Information Security career professionals are nominally more the type ‘A’ personalities. They are the “alpha dogs” of the technology profession. As such, one must always have their leadership shoes on, always. You will find yourself in expert power positions. Senior managers will rely on your expertise. The answers that you provide for incident response must be from a position of confidence, knowledge and strength. Your arrival on the scene should provide instant comfort. If these things are not happening, then there is a problem – A HUGE PROBLEM! When you find yourself doubting yourself, it means that you took too long of a break from learning, which may result in you not being able to take control of a situation, and worse, that your understanding of information security technology has gone stale.
Your arrival on the scene should provide instant comfort. If these things are not happening, then there is a problem – A HUGE PROBLEM!
@Lamont29 You got this part 100% correct. I am still seeing some IT security people who when they walk in the room, you can see the eye rolls and hear the groans. Security should mean comfort not hate or disrespect.
If you are being met with hate and disrespect you may want to grab a mirror.
I often talk to people who have a sudden desire to break into 'security' usually with no real idea as to what the field entails outside of a paycheck. What fascinates me is to not only be good at security you really need to be better at troubleshooting technology from your prior life/career than your peers but combine hard won business sense to the problem set as well. Yes we can fix it for a price but is it worth the expense to do so?

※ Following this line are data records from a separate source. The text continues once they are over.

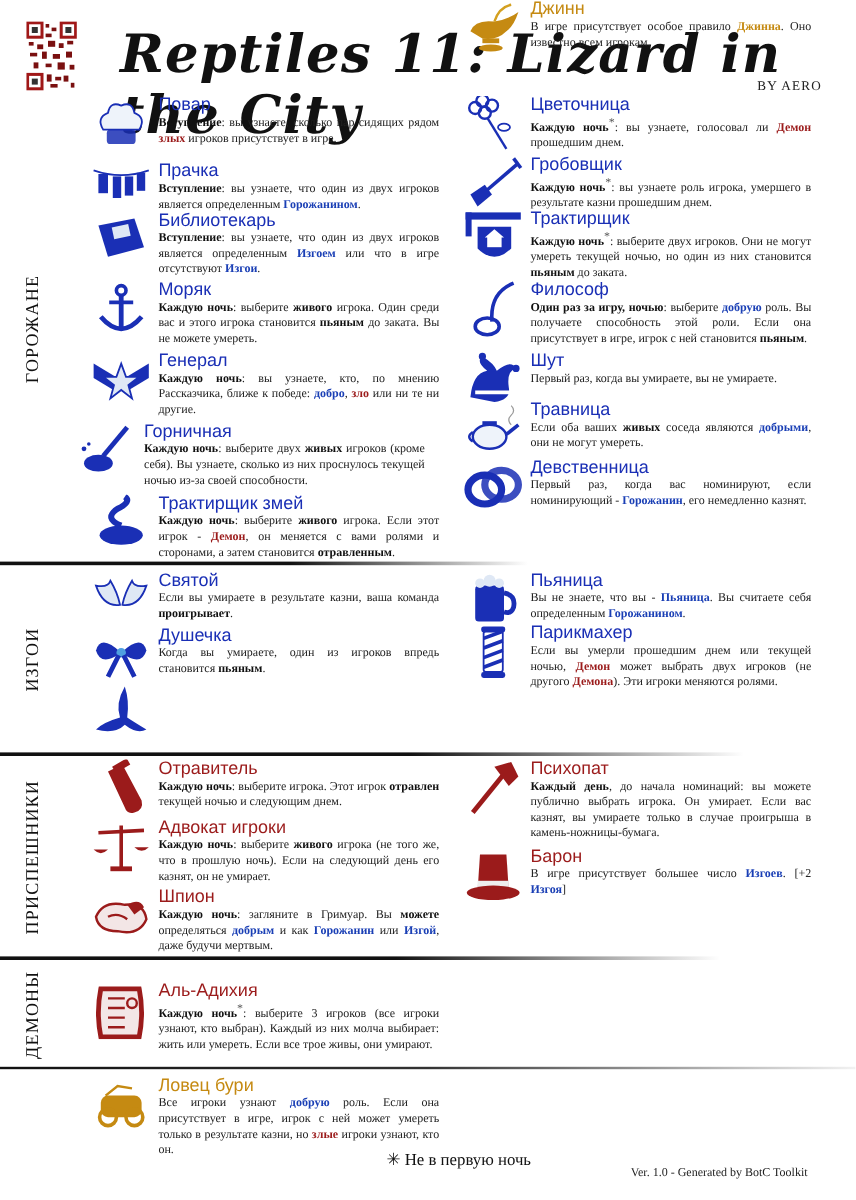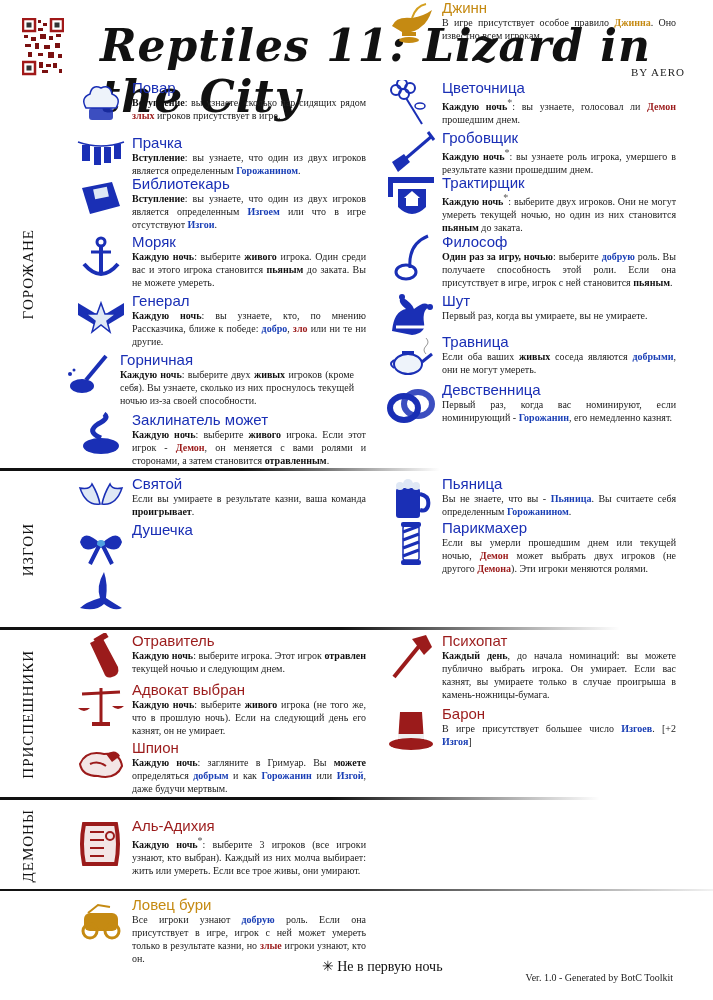"Заклинатель может" div.name { text: Заклинатель может -> Трактирщик змей }
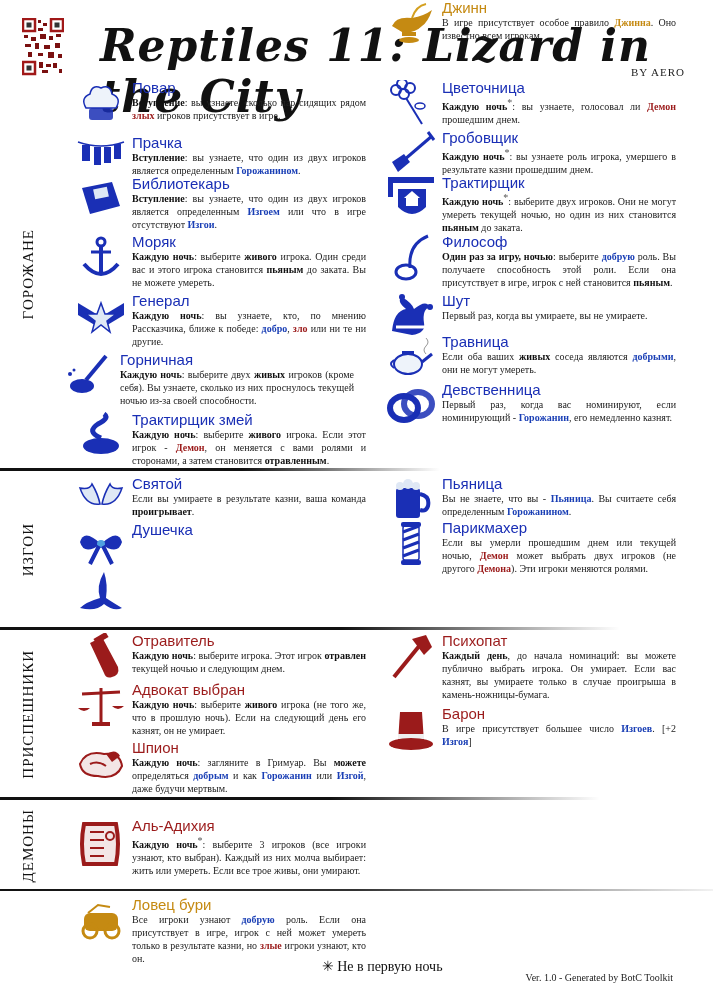"Когда вы умираете, один из" div.desc { html: none -> <div><span>Когда вы умираете, один из игроков впредь становится </span><b>пьяным</b><span>.</span></div> }
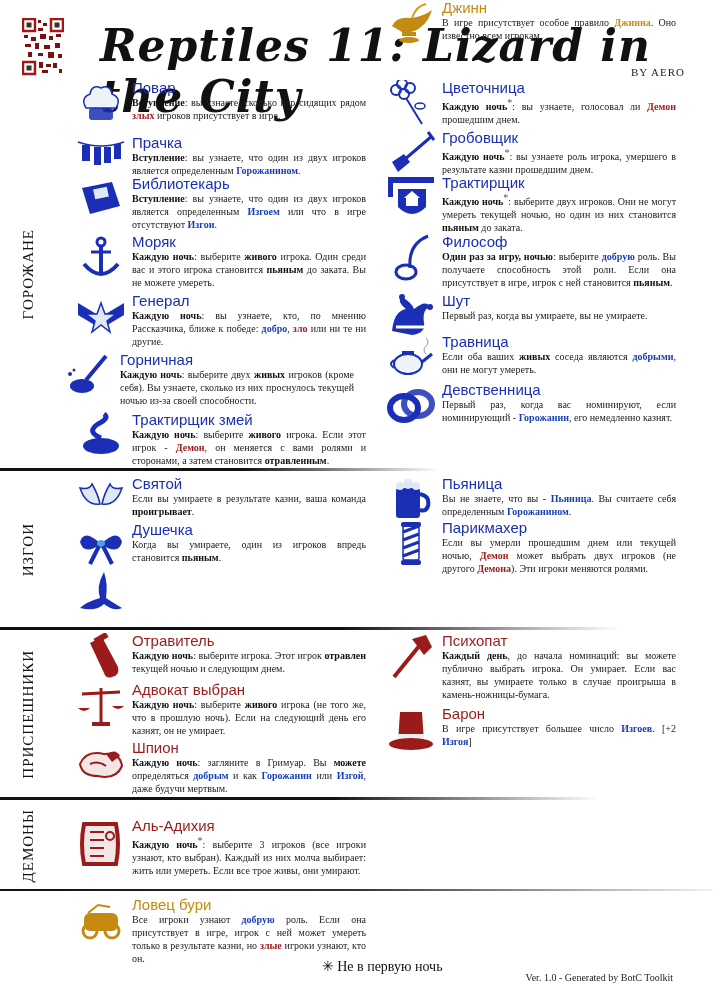"Адвокат выбран" div.name { text: выбран -> игроки }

You really only need to explain one concept to who are not security people. When support desk, administration, operations and engineering all fail at solving a problem - it invariably ends up in security's desk to fix.
The problem with security is that we see everything. The problem for security is that we see everything.
@Beads "The problem with security is that we see everything. The problem for security is that we see everything."
Stunning that I had expressed this very sentiment a couple of weeks ago. Senior management are now starting to demand more of the CISSP / CISM to 'get things done,' and the sad thing is that they want you to also tackle things at the lowest level as though you are a technician. This situation is untenable. The CISSP / CISM credentials are high-level security management certifications. One will effectively be a great senior security professional or senior technology solutions architect. It boggles my mind as to how one can effectively do both in an enterprise organization.
Someone once tried to poach me for an Incident Response role that boiled down required 1)incredibly deep technical acumen coupled with 2) the ability to present absolutely perfectly to Fortune 500 boards. I wasn't looking and felt very able to inform them I wasn't the droid there were looking for, but it is a common ask in forensics.
Failure mode your smooth talking IR person can't find anything and the out and out technical savant can't tell anyone about it...* Probably best to pair them up.
* In actual fact incident responders I know of are(generally) really good at both detail and boiling that down.